One Louis J. Horowitz was the president of the payee, which in 1911 was engaged in various building enterprises throughout the country, and was constructing a $4,000,000 office building to be known as the Insurance Exchange Building ” for the defendant and one Graham in Chicago. Defendant had invested upwards of $100,000 in acquiring all the stock and bonds of the North Laramie Land Company, which owned 4.000 acres of reclaimed land in Platte county, Wyo., and had acquired the right to furnish water for irrigating purposes for 4.000 more acres of reclaimed land, and was engaged in constructing a system of irrigation consisting of three storage reservoirs connected with the North Laramie river and with one another by about twenty miles of ditches. The work was then being done under the supervision of John A. Whiting, the *329land company’s engineer, and one Shelburne, its resident engineer. The work, however, was not being done satisfactorily and the defendant was desirous of completing it to enable him to realize on his investment in the enterprise. Defendant requested Horowitz, representing the payee, to finish the work and showed Horowitz plans that had been prepared by Whiting for concrete facings for two dams. Horowitz stated that it was too small an enterprise ordinarily to interest the payee, but, in appreciation of defendant’s having given it the contract for the Chicago building, it would undertake the work. Defendant, who was an experienced lawyer and the general counsel for many corporations, thereupon prepared and submitted to Horowitz a proposed contract, as follows:

“ Chicago; III., August 17, 1911.
Thompson-Starrett Company,
“ 51 Wall Street, New York:
“ Gentlemen.— I am sending you herewith drawings and general specifications for reinforced concrete facings to be constructed on the North Laramie Land Co.’s project near Uva, Wyoming.
“ I desire you to put yourselves into communication with Mr.

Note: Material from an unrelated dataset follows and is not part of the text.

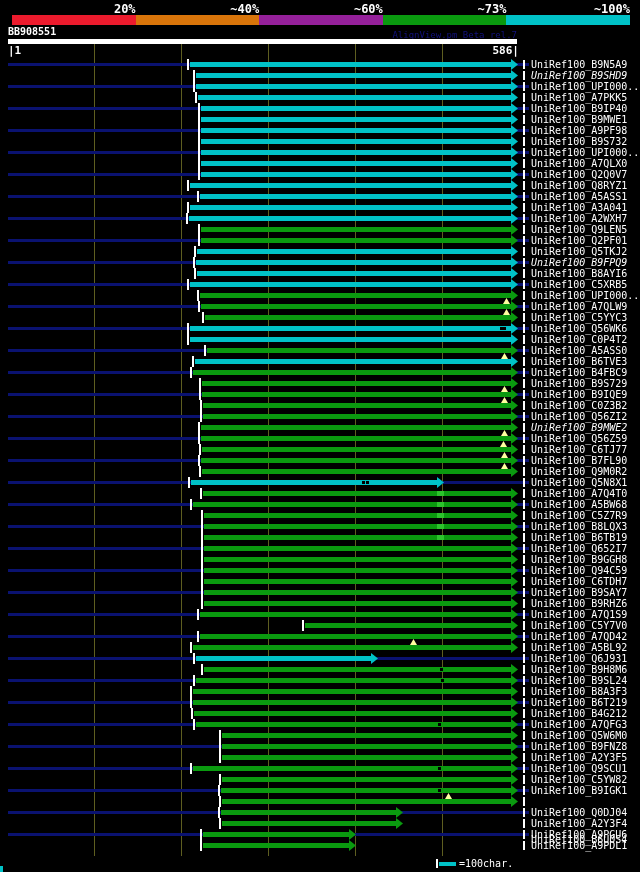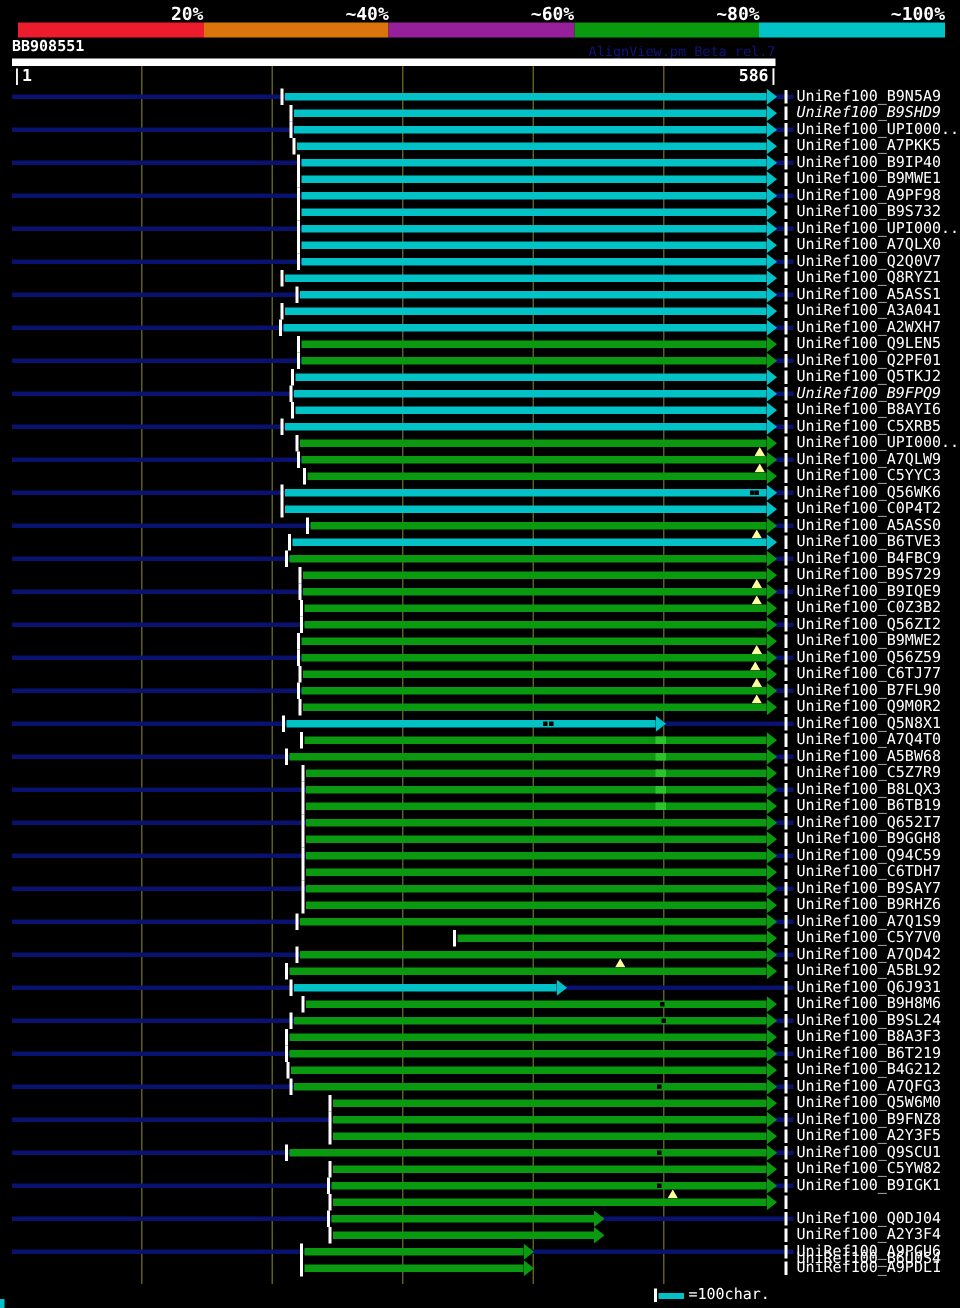"~80%" div.keylabel { text: 80% -> 73% }
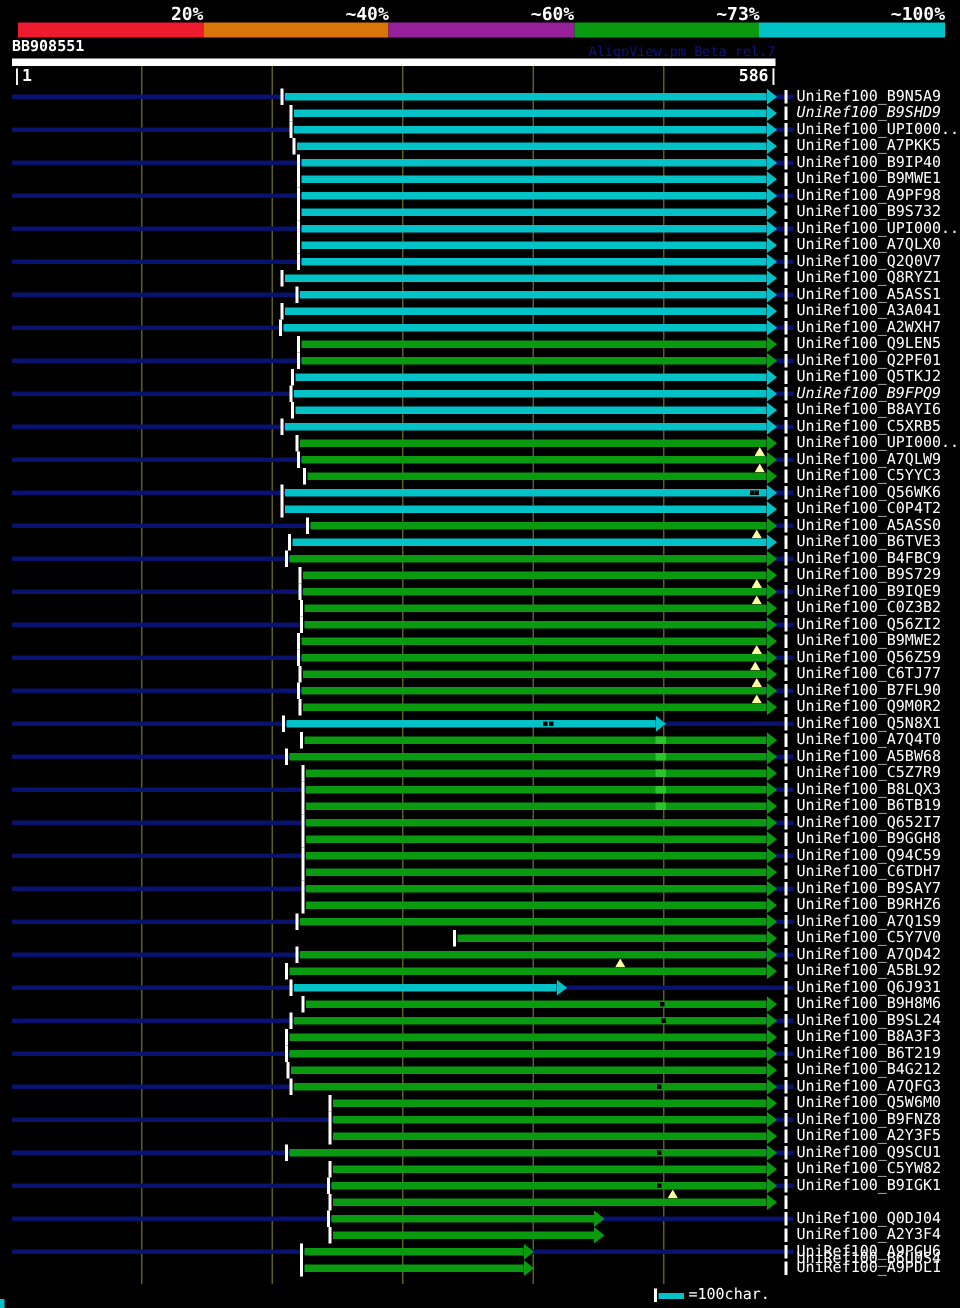"UniRef100_B9MWE2" div { font-style: none -> italic }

J. A. Whiting, Engineer, Cheyenne, Wyoming, who will give you any additional necessary information and instructions you may require for the purpose of executing this work.
“ I herewith employ you to execute such work as Mr. Whiting may direct you in writing to execute, upon the understanding that I will pay you for this work on the basis of cost to you plus five (5%) per cent, of the cost for your profit.
I agree that your cost is to include expenses of every nature incurred by you, including railroad transportation, board bills, and wages of people employed entirely or in part in connection with this work.
“ You are to render to me monthly statements showing the cost to you of the work at the end of each month. To this cost you will add the 5% commission above referred to. Against such bills I will give you my promissory notes with interest at the rate of six (6%) per annum, maturing May 1st, 1912.
“As soon as practicable for you to do so, I will be glad to *330have from you an approximate estimate as to the total prob7 able cost of the work ordered up to any one time, such estimate of course to be in no way binding upon you.
Yours very truly,
“ MAX PAM.”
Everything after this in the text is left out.